Initially the host’s tone is somewhere between record company executive and music geek, dropping phrases like “crossover in the demographic” when discussing Astley fan base or characterising 1980s production team Stock, Aitken and Waterman as a “hit factory”. But the squirming really begins when Kenny tries to sound casual, as when he talks about his guest’s first flush of stardom.
“When you’re young and impressionable, how mad did it get?” he asks, his attempt at nonchalance merely sounding overeager. “I’m pretty good at not taking things too seriously,” Astley replies. Which is just as well, given what follows when the talk turns to Astley’s youthful looks.

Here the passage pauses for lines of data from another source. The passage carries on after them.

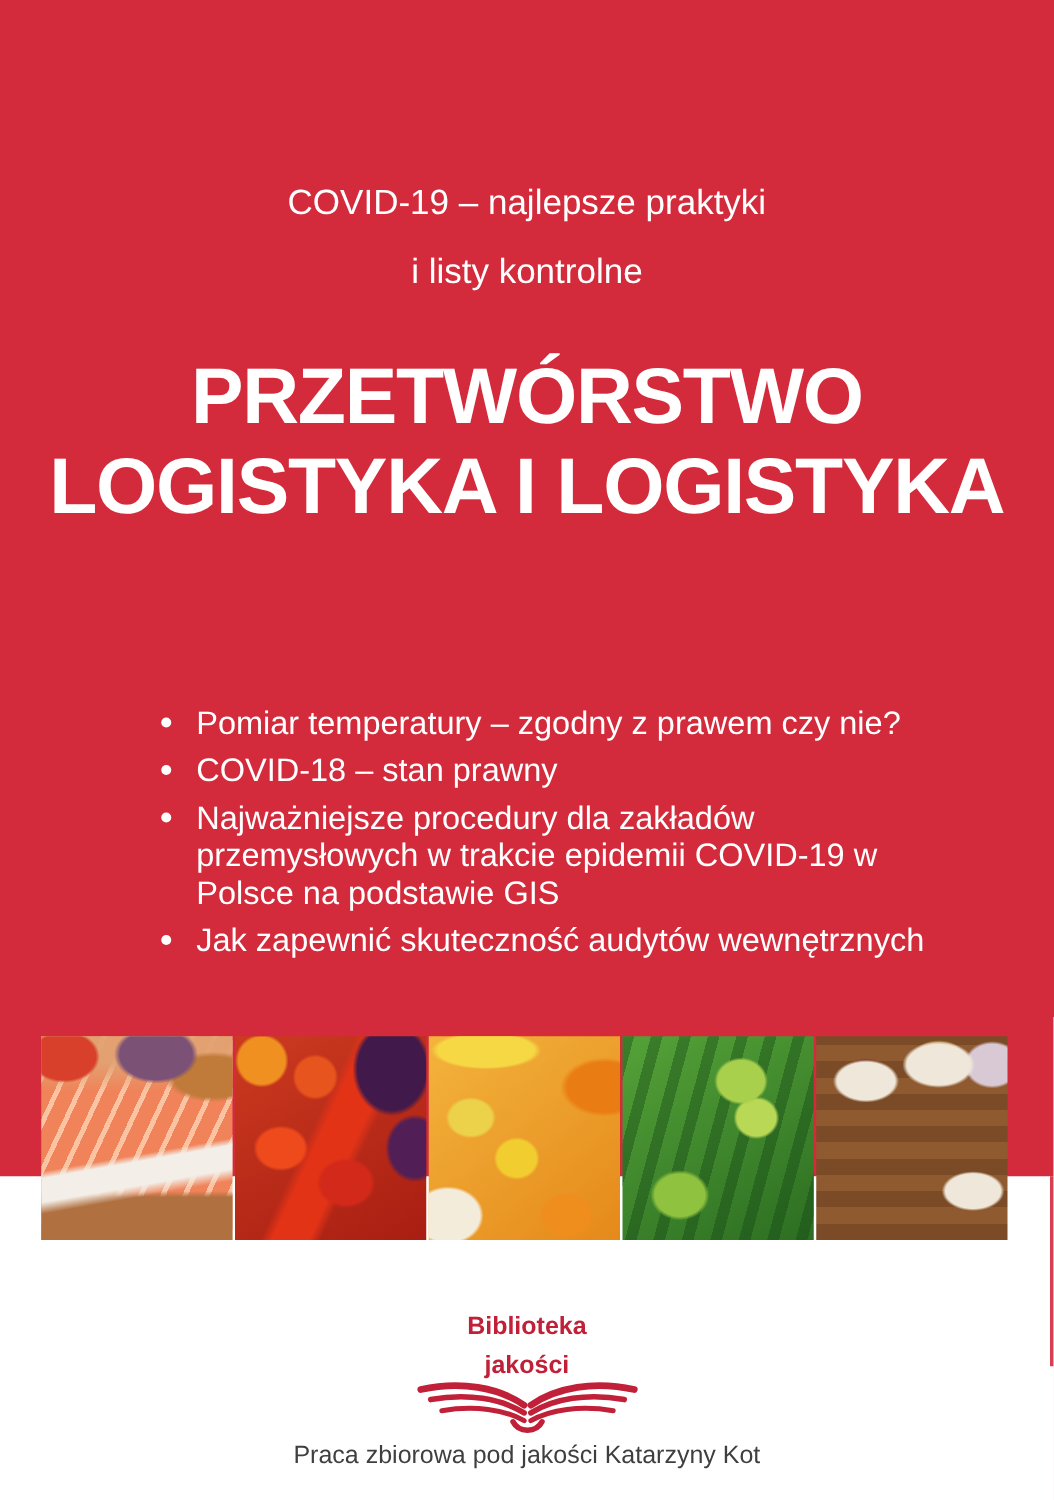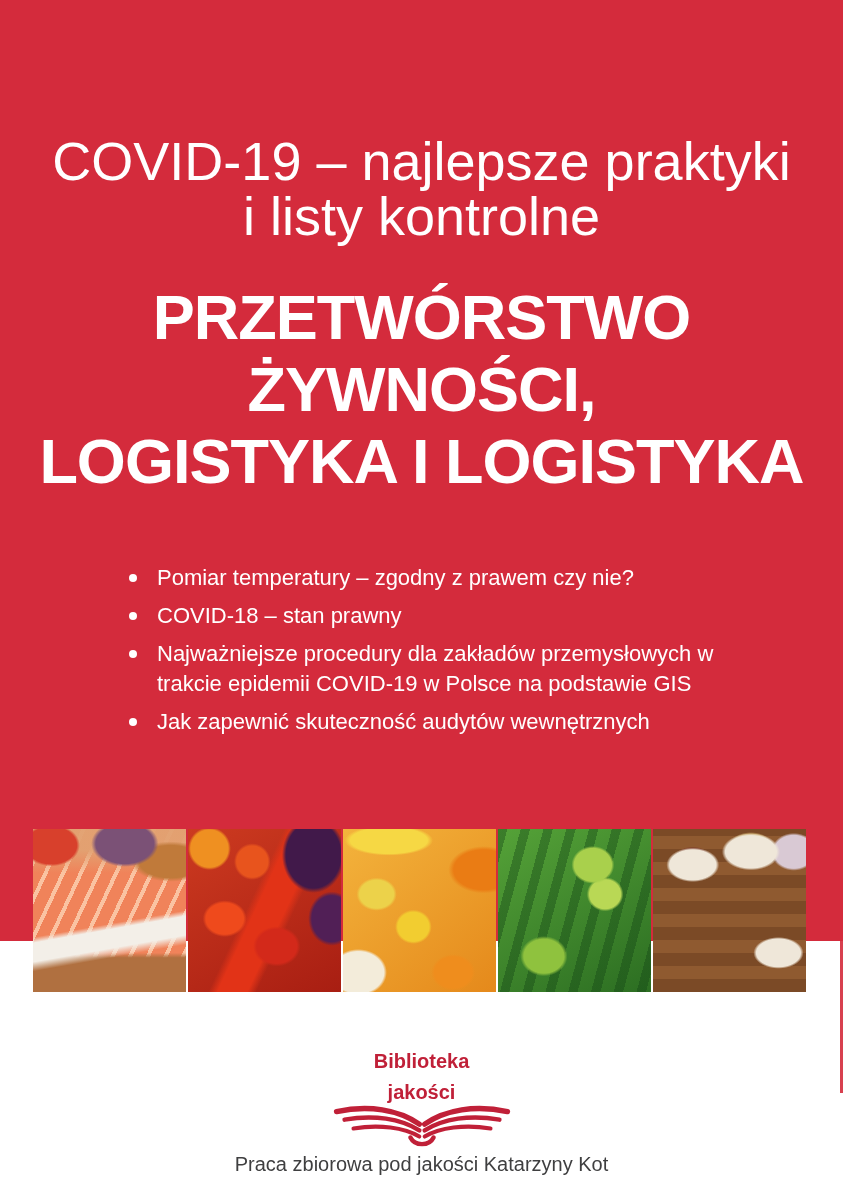--- a/index.html
+++ b/index.html
@@ -32,7 +32,7 @@
     position:absolute;left:0;top:134px;width:100%;
     text-align:center;
     color:var(--white);
-    font-size:54px;line-height:55px;
+    font-size:28px;line-height:55px;
     font-weight:300;
     letter-spacing:0;
   }

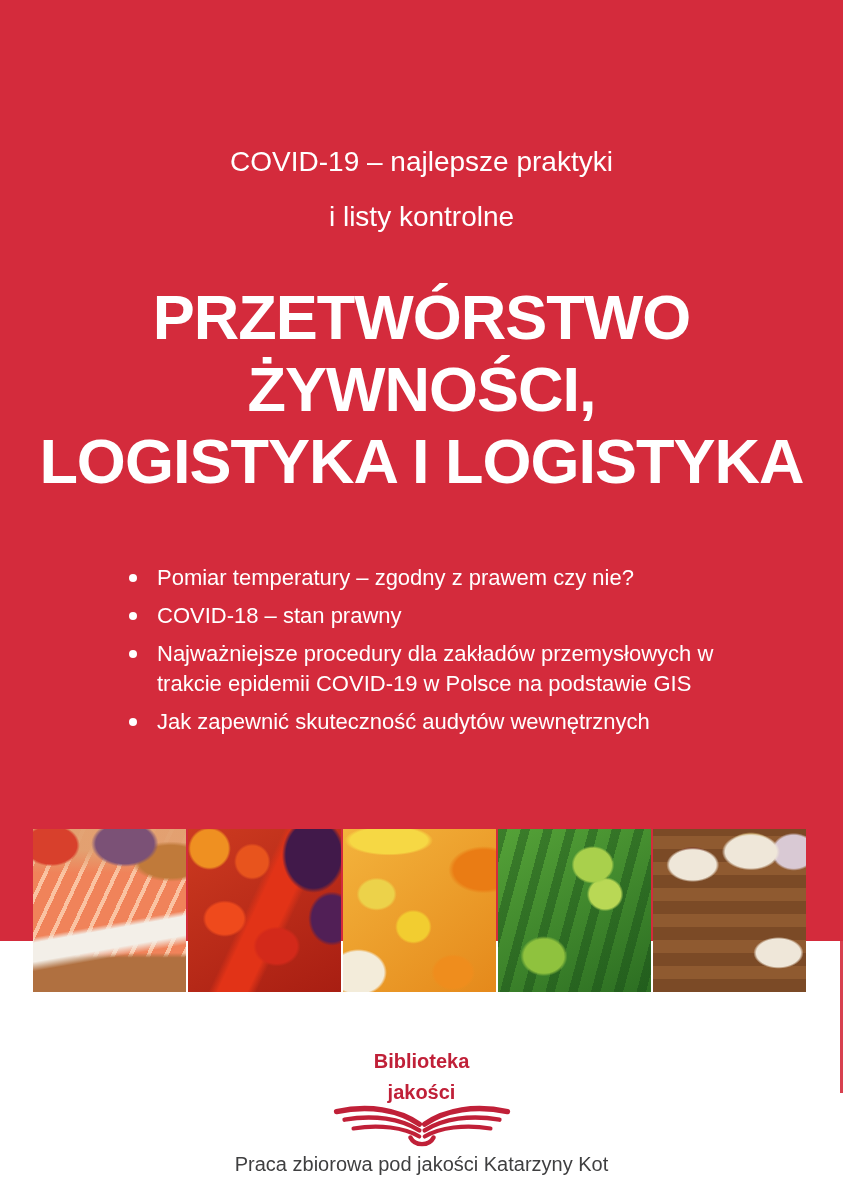--- a/index.html
+++ b/index.html
@@ -157,7 +157,6 @@
 
   <h1 class="title">
     <div>PRZETWÓRSTWO</div>
-    <div>ŻYWNOŚCI,</div>
     <div>LOGISTYKA I LOGISTYKA</div>
   </h1>
 

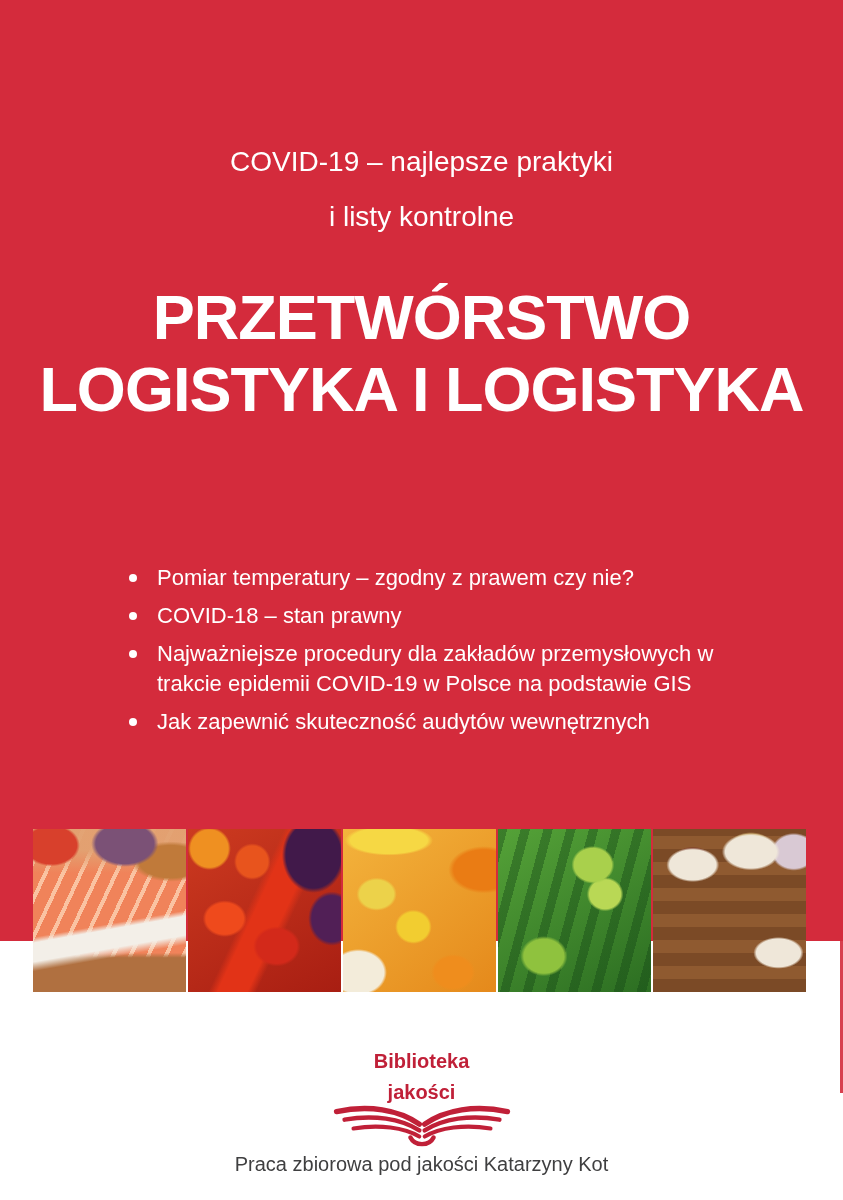--- a/index.html
+++ b/index.html
@@ -52,7 +52,7 @@
   }
   .bullets li{
     position:relative;
-    font-size:22px;line-height:30px;
+    font-size:26px;line-height:30px;
     margin-bottom:8px;
     font-weight:300;
   }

“People look at you and go, ‘He’s not 50’,” Kenny gushes. “I’m 53, love,” says Astley, trying not to sound embarrassed. “I’m up close – there’s no Botox,” Kenny continues, adding that he looks “35, max”.
“You’re a lovely man, keep talking,” replies his guest, by now slightly alarmed. Kenny then finishes up in baffling fashion, talking English Premier League football for no apparent reason other than trying to be one of the lads.
That the interview is interesting despite such toe-curling moments is down to Astley, who retains a wry detachment throughout. (This trait also seems to have served him well in the fickle music business.) As for Kenny, he remains better suited to tight debates than loose banter.
Arched eyebrow
Botox proves a recurring motif on last week's airwaves, as Seán Moncrieff (Newstalk, weekdays) talks to Australian plastic surgeon Jayson Oates about a niche cosmetic treatment that one trusts will stay niche. The procedure in question is called a "scrotox". "Cross your legs, boys," the host explains with undue glee. "That means Botox injections directly into the scrotum."
What follows is almost a parody of Moncrieff’s irreverent style. An arcane and serious topic – in this case, a treatment that can relieve uncomfortable tightness in male nether regions – is enlivened by icky detail and vaguely naughty language: Moncrieff repeats the word “scrotum” so often that a female texter pleads with him to stop. It’s all very knowing and mildly diverting, in a sped-up, Benny Hill kind of way. But there’s a fine line between being offbeat and merely being ker-ayzee, which at times like this becomes blurred.
The limitations of Moncrieff’s raised eyebrow approach become apparent when he talks to Shannon McGauley, president of the Texas Minutemen, a vigilante group that monitors the US-Mexico for illegal immigrants. The host’s gently mocking tone – “Do you do that on a 24-hour basis or is it a weekend thing?” – cuts no ice with McGauley, whose conversation is so terse as to make the average US immigration officer seem like a new-age therapist.
When the host asks how his guest knows that immigrants with backpacks are smuggling drugs, McGauley replies with deadpan menace: "I'm psychic." The guest only expands his clipped style to voice support for Donald Trump.
Aware that he’s run into a wall more solid than any Trump has so far built, the presenter wisely moves the interview on quickly, only daring to make a joke about his guest’s “girl’s name” at the end, at which McGauley chuckles indulgently. Sometimes it’s better to keep a straight face.
Radio Moment of the Week: Comma sense
On Wednesday's edition of Newstalk Breakfast (weekdays), co-presenter Andrea Gilligan conducts an illuminating interview with Margaret Martin of Women's Aid about proposed legislation to outlaw the making and distribution of sexual images without consent. It's a welcome development on a serious matter, but Gilligan also gives an unwitting lesson on syntax in her introductory remarks: "The government looks set to agree a new Bill that would ban so-called revenge pornography and upskirting at a cabinet meeting in Cork today," she says, without a pause, thus inadvertently suggesting all sorts of unsavoury voyeurism at the Cabinet table. Punctuation, please.